Avec un budget de 16,6 millions d’euros bloqué depuis trois ans et un peu moins de 80 salariés, LCP est certes une télévision publique de taille modeste, par comparaison avec les mastodontes du secteur. Comme son homologue Public Sénat, elle n’en a pas moins une mission démocratiquement importante, puisqu’elle a la charge de faire le lien entre les élus de la Nation et la Nation elle-même. Chaîne citoyenne dont le cahier des charges est de décrypter l’actualité politique et parlementaire, elle devrait donc être au-dessus de tout soupçon.
La procédure de nomination du PDG ne donne, certes, pas toutes les garanties qui devraient assurer l’indépendance d’une telle chaîne publique au service des citoyens et des élus. Car si, tous les trois ans, la délégation du bureau de l'Assemblée nationale chargée de la communication et de la presse lance un appel à candidatures qui dure un mois et demi, étudie tous les plans stratégiques déposés alors par les candidats, procède à des auditions publiques et dresse enfin une « short list » composée des deux meilleurs candidats, c’est au bout du compte le président de l’Assemblée nationale qui choisit entre les deux derniers candidats et propose son choix au bureau de l’Assemblée. C’est donc toujours un peu le fait du prince !
Mais enfin ! Cette fois, même ces maigres garanties ont été battues en brèche car Claude Bartolone a fait en sorte que Marie-Ève Malouines soit certaine de remporter la compétition, avant même que celle-ci ne s’engage.
C’est notre confrère de Challenges (son article est ici) qui a révélé le pot-aux-roses – nous avons obtenu confirmation de ses informations – en divulguant le fait que très peu de candidats se sont déclarés candidats au poste de PDG de LCP : « Première surprise : pour la première fois depuis la création de la chaîne en 1999, ces candidats ne sont que… deux, contre cinq à dix lors des éditions précédentes. Seuls se présentent le PDG actuel Gérard Leclerc, nommé en 2009 par le président de l’Assemblée nationale d’alors, l’UMP Bernard Accoyer, et Marie-Ève Malouines. » Et le magazine explique ensuite pourquoi : « Simplement, parce que personne n’a souhaité subir l’humiliation d’un échec dans une désignation jouée d’avance. Claude Bartolone répète en effet en privé depuis des semaines qu’il entend nommer une femme à la tête de La Chaîne parlementaire. » En somme, tout le monde a su que Marie-Ève Malouines serait proposée par le président de l’Assemblée nationale, et cela a asséché les candidatures.

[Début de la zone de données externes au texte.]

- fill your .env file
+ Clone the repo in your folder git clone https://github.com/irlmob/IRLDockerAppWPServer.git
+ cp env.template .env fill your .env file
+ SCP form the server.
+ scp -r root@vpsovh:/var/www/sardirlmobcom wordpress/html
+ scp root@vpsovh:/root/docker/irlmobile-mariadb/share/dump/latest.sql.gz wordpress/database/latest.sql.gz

La Société des journalistes (SDJ) de LCP s’en est émue. N’osant pas élever le ton de peur de représailles, elle n’en a pas moins fait comprendre par un communiqué prudent que la procédure avait déraillé. « La SDJ s'inquiète du déroulement de cette procédure, notamment du nombre de candidats : seulement deux, là où trois candidats avaient été auditionnés en 2012 (sans compter deux dossiers non retenus parmi le comité de sélection des candidatures), et quatre en 2009. Comment expliquer qu’il y ait si peu de candidatures ? Pour LCP-AN (…), la confrontation de plusieurs projets et idées nouvelles serait bienvenue pour lui permettre d’évoluer et de se développer encore. Une désignation plus collégiale du PDG de LCP-AN donnerait certainement lieu à une compétition plus ouverte. »

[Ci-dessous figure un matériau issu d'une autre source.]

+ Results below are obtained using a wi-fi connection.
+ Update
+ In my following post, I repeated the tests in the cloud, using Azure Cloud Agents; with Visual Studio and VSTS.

Par le biais de son délégué syndical (SNPCA/CFE-CGC), Fabien Jeanne, le personnel de la chaîne a adressé jeudi une lettre beaucoup plus vive au conseil d’administration de la chaîne : « Au moment où vont s'ouvrir les auditions des candidats à la présidence de LCP, le personnel représenté par son délégué syndical tient à vous faire part de ses inquiétudes concernant le déroulé de la procédure de nomination. Nous n'avons pas à prendre parti pour l'un ou l'autre des candidats et ne remettons pas en cause les compétences professionnelles des candidats. (…) Pour la première fois depuis l’existence de la chaîne il n’y a eu que deux dépôts de candidature, celui du président sortant et un autre. Pour la première fois, il semblerait que le président de l’Assemblée nationale veuille imposer son candidat. De plus un nom de "candidate" a circulé avec insistance dans les médias. Pour la première fois, le déroulé de cette procédure semble biaisé. Nous tenons à rappeler que derrière ces enjeux hautement politiques, il y a aussi 65 personnes, tous services confondus, dont il ne faut pas oublier le travail. Nous travaillons pour cette chaîne et tenons à en défendre les valeurs. Salariés et citoyens, nous souhaitons nous faire entendre et comprendre comment l'avenir de la chaîne de la République qui se doit d’être exemplaire et le nôtre vont être décidés. »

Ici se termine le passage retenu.